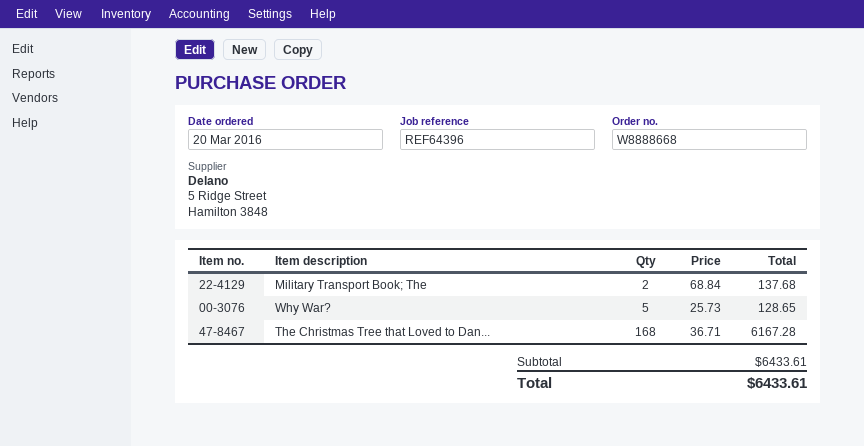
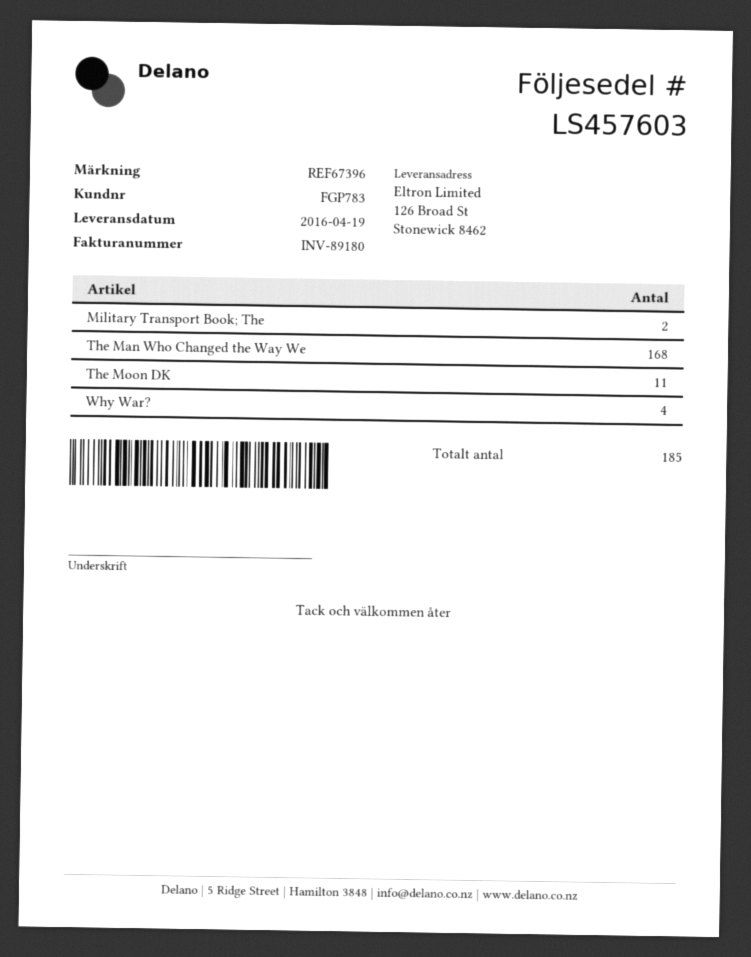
reference: REF64396 -> REF67396
Why War?: 5 -> 4
The Christmas Tree that Loved to Dan...: 168 -> none
The Man Who Changed the Way We: none -> 168
The Moon DK: none -> 11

## [Exercise directions]
The lines from the one with "Why War?: 5 -> 4" through the final line of the data are to be reproduced exactly, both included, with no other lines.

## [Written solution]
Why War?: 5 -> 4
The Christmas Tree that Loved to Dan...: 168 -> none
The Man Who Changed the Way We: none -> 168
The Moon DK: none -> 11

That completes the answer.